Yolanda Lee Conyers, a director of Seagate Technology Holdings plc (STX), reported sales of ordinary shares executed on 09/02/2025 under a Rule 10b5-1 trading plan adopted on June 5, 2024. The Form 4 discloses three groups of sales: 74 shares at a weighted average price of $164.64, 333 shares at $168.4789, and 343 shares at $170.0077. The filer certifies the transactions were effected under the trading plan and offers to provide detailed trade-level prices and quantities upon request. The form was signed by an attorney-in-fact on behalf of the reporting person.

Positive

  • None.

Negative

  • None.

Insights

TL;DR Routine insider sales under a pre-established 10b5-1 plan; signals no immediate undisclosed company-specific material event.

The filings show structured disposals of common stock in three tranches with precise weighted-average prices documented.
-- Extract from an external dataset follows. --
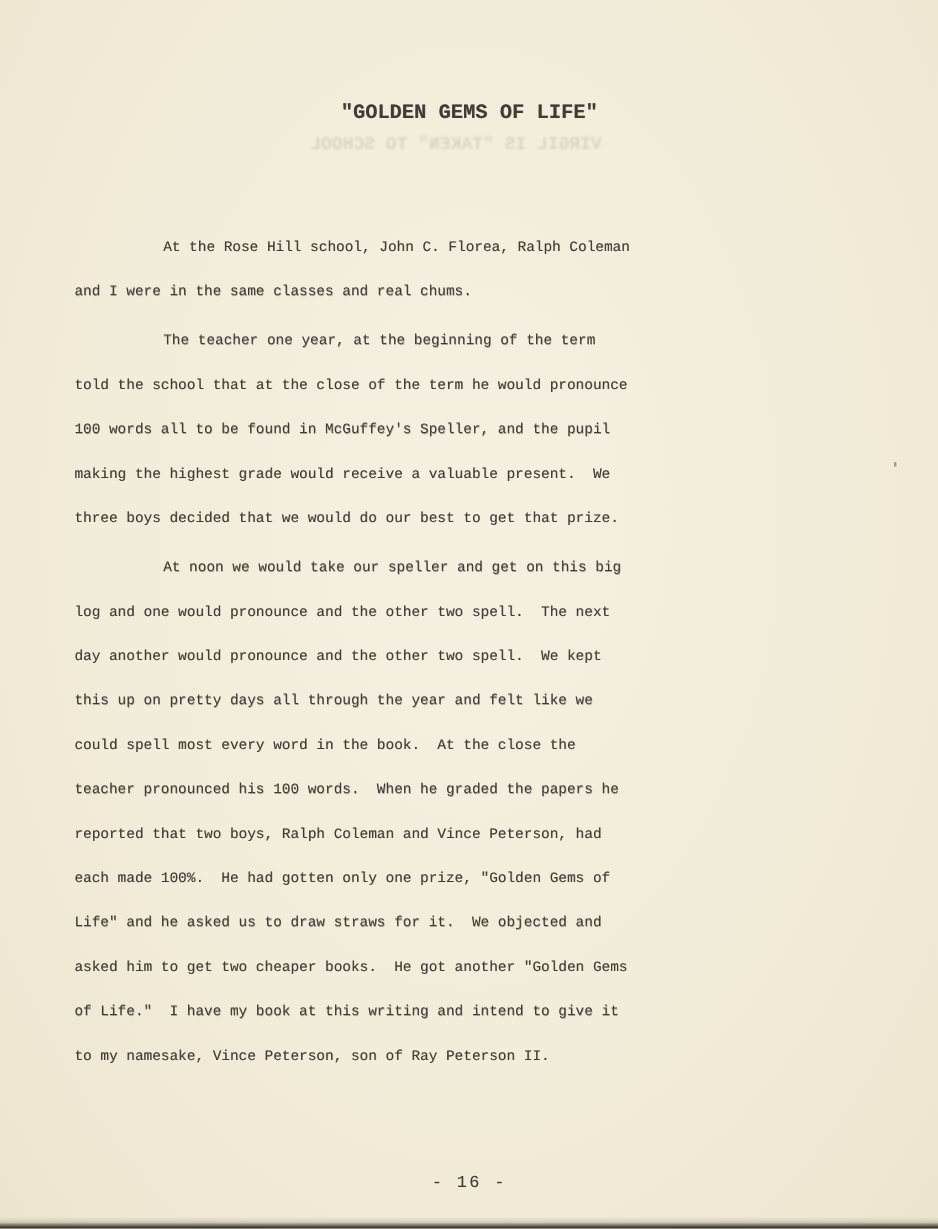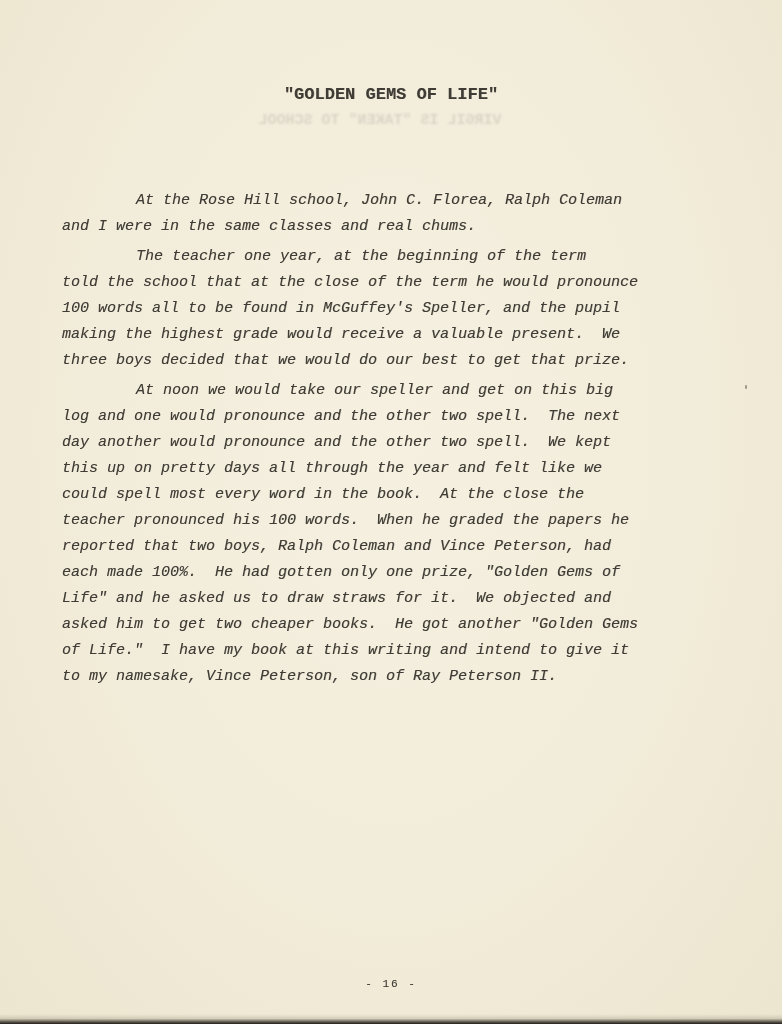"At the Rose Hill school," .body-text { font-size: 15px -> 12px; font-style: italic -> none; line-height: 26px -> 37px }
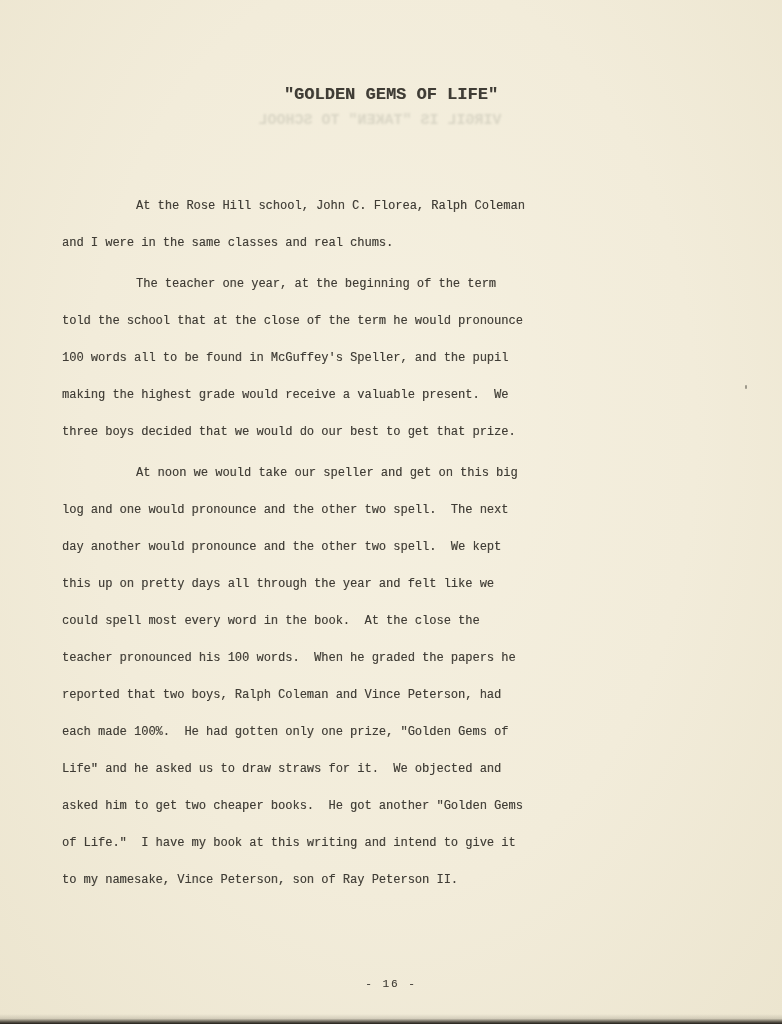"- 16 -" .page-number { font-size: 11px -> 14px }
Because the sales were made pursuant to a Rule 10b5-1 plan adopted in June 2024, they reflect pre-authorized transactions rather than opportunistic trades tied to contemporaneous private information. The disclosed weighted-average prices provide transparency into execution levels. Absent additional filings or material company disclosures, these transactions appear routine and unlikely to be material by themselves.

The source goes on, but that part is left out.